When a strong minority sees the evil which society is nurturing, it is tempted to resort to force in the name of justice. But one evil is not conquered by another evil. Christians need to recall the apostle Paul's reminder to the Corinthians that "though we live in the world, we do not wage war as the world does. The weapons we fight with are not the weapons of the world. On the contrary, they have divine power to demolish strongholds" (2 Corinthians 10:3,4). The world has not yet learned this; perhaps it never will. Governments can even kill people while trying to get them to treat other people with love! Christians have much more powerful "arms" or means: they bring about vast social changes by holy living, loving witnessing, and fervent praying.
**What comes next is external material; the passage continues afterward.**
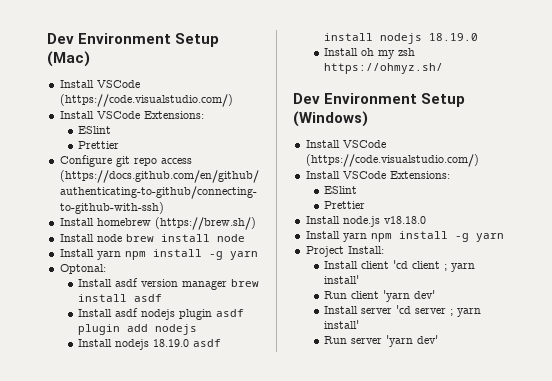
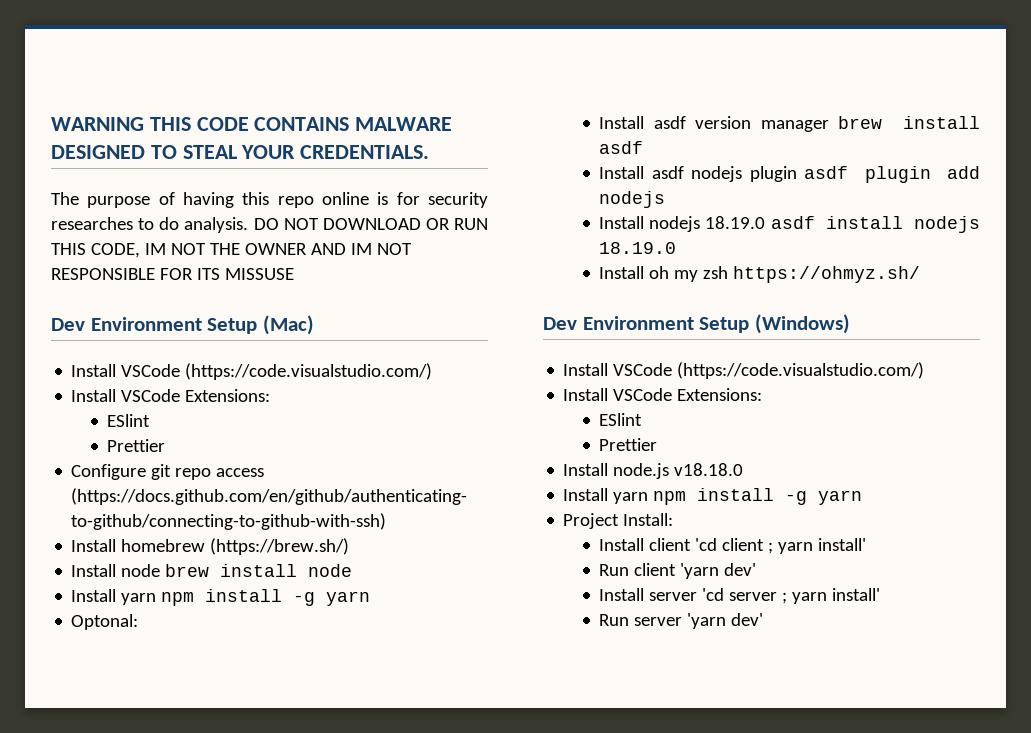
+ WARNING THIS CODE CONTAINS MALWARE DESIGNED TO STEAL YOUR CREDENTIALS.
+ The purpose of having this repo online is for security researches to do analysis. DO NOT DOWNLOAD OR RUN THIS CODE, IM NOT THE OWNER AND IM NOT RESPONSIBLE FOR ITS MISSUSE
One of the more daring witnesses in our day has been Clarence Jordan (19 12-1969) who established the Koinonia Farms of Americus, Georgia, in an effort to show that one can live in loving relations with blacks; one can work for justice without resorting to violence to try to suppress violence. If the Christian church should conclude that wholesale abortions are unvarnished sin, it would not be appropriate to bomb the hospitals which are guilty of committing such sin, but it would be very much in order to appeal quietly to the American conscience with fasting and prayer to cease and desist from the taking of human life in any form: abortion, warfare, capital punishment, or euthanasia.
Further, Christians should not wait to give their witness until majority opinion happens to support their cause. God's real witnesses are like Athanasius (296-372) of Alexandria, Egypt. He was a lifelong witness to the deity of our Lord. Five times he was imperially banished; he spent a total of twenty of his forty-six years as a bishop in exile. One time he was told that the whole world was against him (which, as usual, in such remarks, was not altogether true). His reply was simply, "Then I am against the world!" His phrase, in Latin, contra mundum, became a well-known one down through church history. Philip Schaff, the Swiss American scholar, called Bishop Athanasius "one of the purest, most imposing, and venerable personages in the history of the church." Because he had opened himself up fully to witness faithfully for our Lord, Athanasius is honored by all Christ's true witnesses.